Pourquoi, dans l'ordre juridique international, les conventions sont-elles
sources du Droit alors que, dans tous les autres ordres, elles ne créent
que des droits (et des obligations) tirant du Droit leur force obligatoire ?
Répondre à cette question conduit l'auteur de cet ouvrage non seulement à faire le
constat, mais aussi à tirer toutes les conséquences, en droit positif, de la singularité
essentielle que présente cet ordre : il n'a pas d'organes propres. Toutes les fonctions
inhérentes à son existence - aujourd'hui unanimement reconnue - sont exercées
par les Etats et par les organisations créées par les Etats, agissant par leurs
organes.
Ayant, dans un souci didactique, défini les multiples notions impliquées
par l'expression métaphorique « sources du Droit », puis celle, spécifique, de
« sources du droit international », il examine comment s'exerce, dans cet ordre,
de manière par définition fractionnée (et non pas décentralisée), la fonction de
création des normes - comment, aussi, un principe de droit international dérivé
de la norme pacta sunt servanda (principe général de droit) oblige chaque
Etat à rendre exécutoires , dans les rapports des catégories de personnes privées
concernées, les normes qu'il a conventionnellement acceptées. En présentant cette
conception relativement originale, l'auteur soutient, de manière beaucoup plus
large que la doctrine dominante ne le fait, que ces personnes peuvent se voir
attribuer un statut (limité) dans l'ordre international.

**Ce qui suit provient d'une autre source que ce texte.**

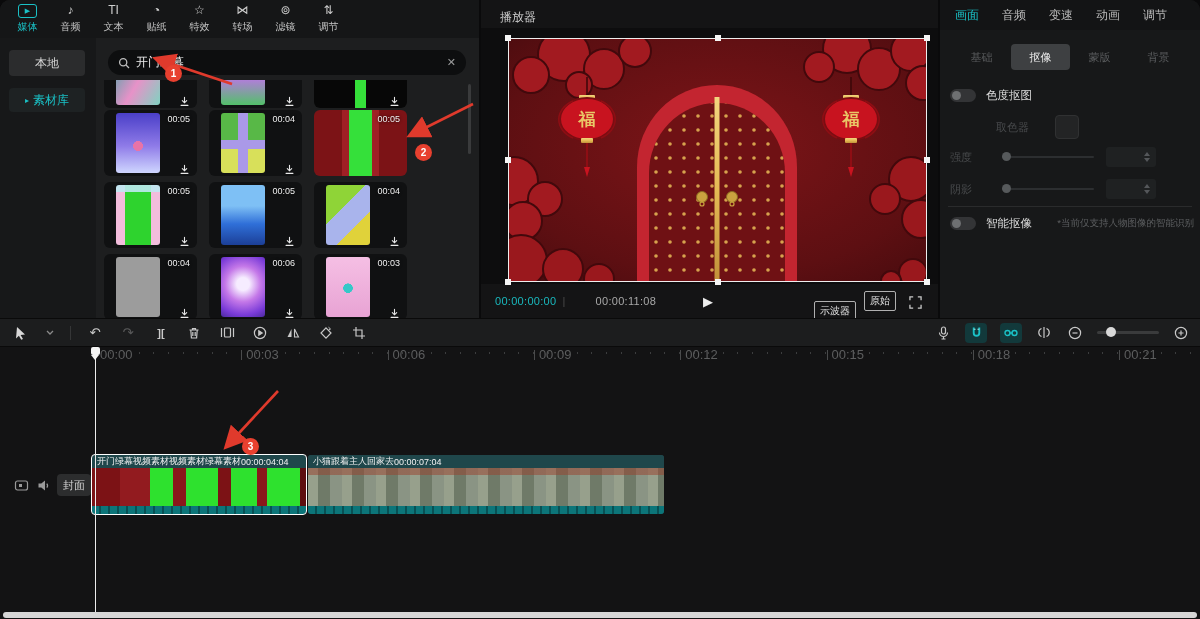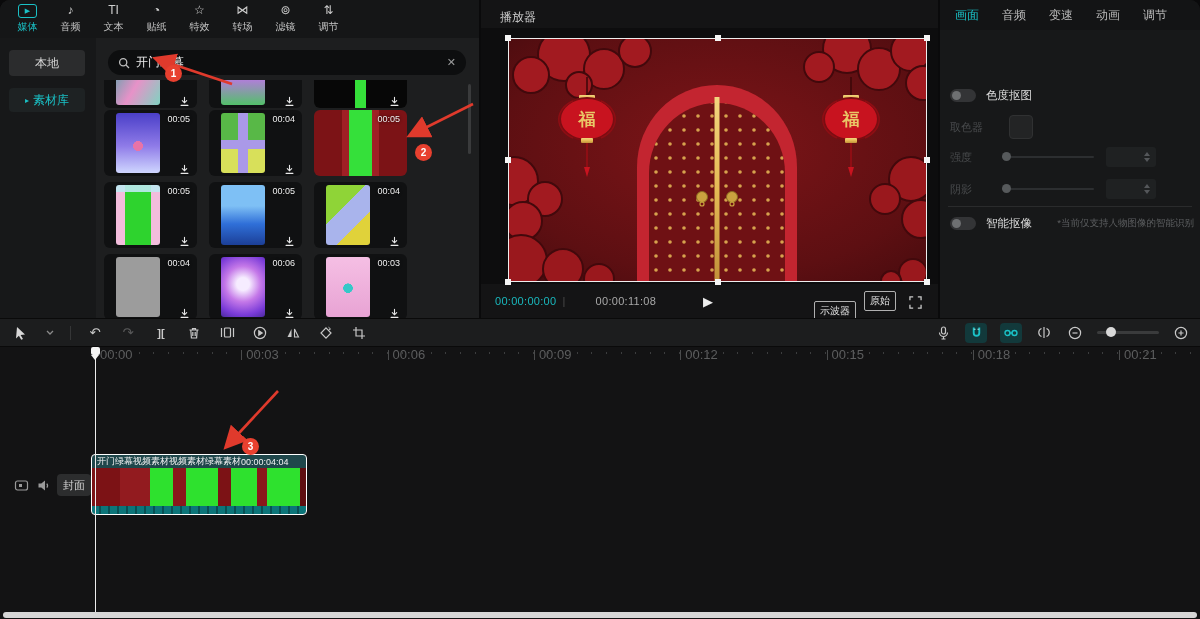"基础" div { html: none -> <div> <div>基础</div> <div>抠像</div> <div>蒙版</div> <div>背景</div> </div> }
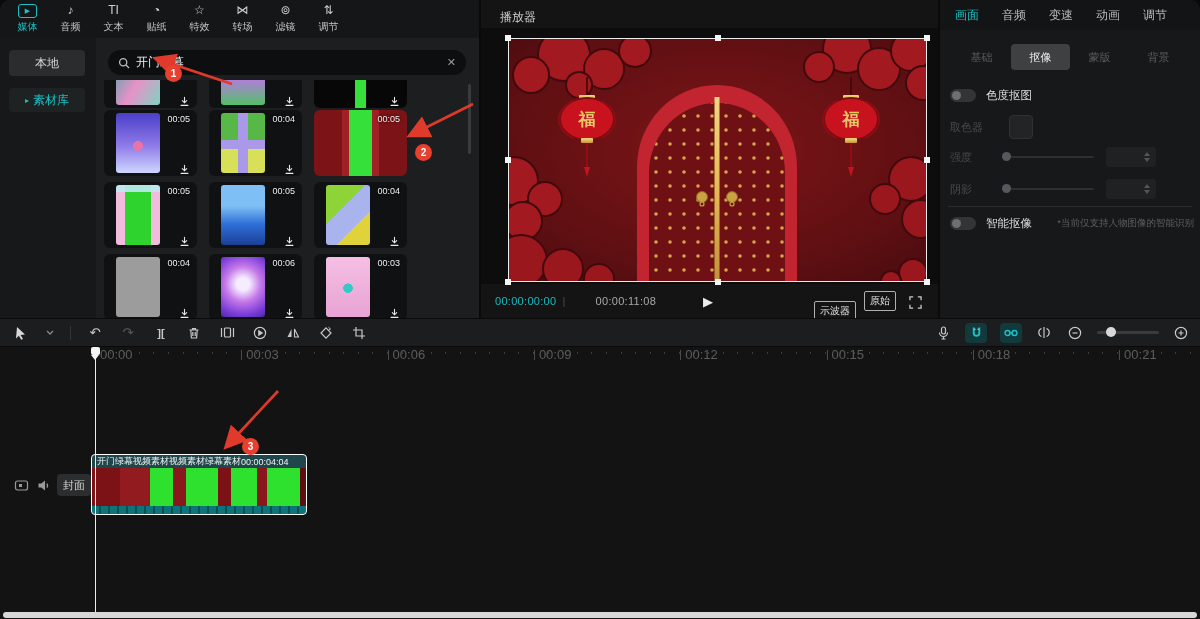"取色器" #picker-row { margin-left: none -> 46px }
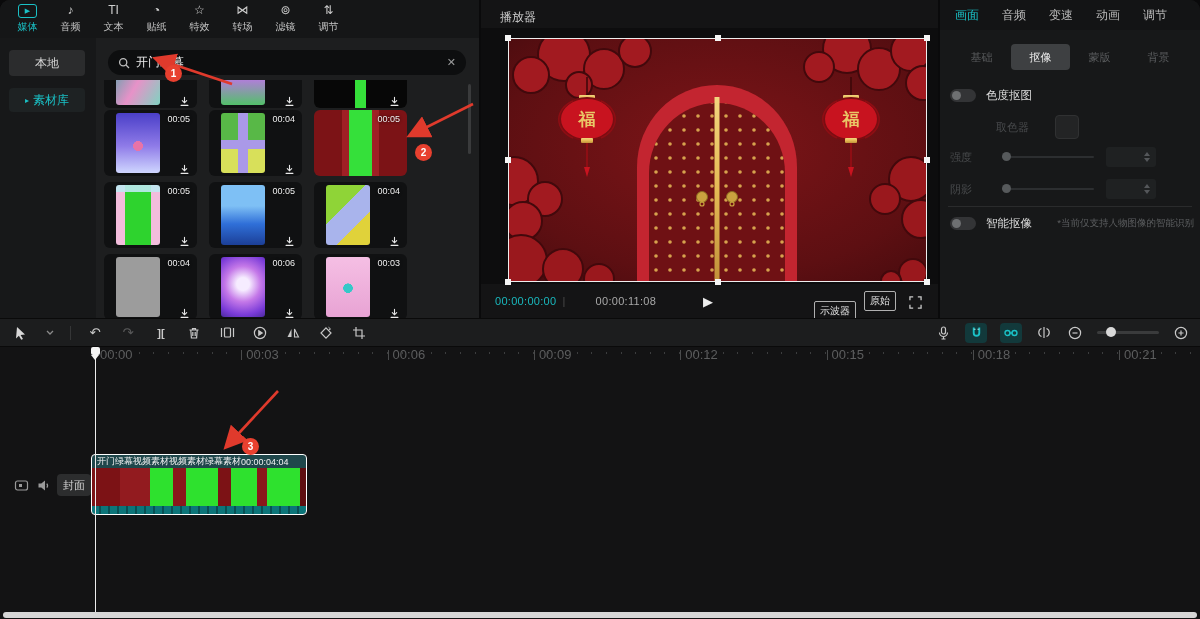"小猫跟着主人回家去" div.clip { html: none -> <div> <div> <div>小猫跟着主人回家去</div> <div>00:00:07:04</div> </div> <div></div> <div></div> </div> }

En cet ordre, aussi bien qu'en tout autre, l'exercice de la fonction normatrice a pour objet premier, nécessairement, la formation des normes qui composent
son droit constitutionnel . Dans la seconde Partie de l'ouvrage, partant du constat
de la dualité statutaire essentielle de l'Etat, l'auteur s'autorise à énoncer le
contenu des normes - normes effectivement appliquées sans qu'il ait été
besoin de les formuler - qui, selon lui, constituent ce « droit constitutionnel »,
y compris la norme fondamentale d'où résulte, en sa version contemporaine,
le caractère universel de l'ordre international.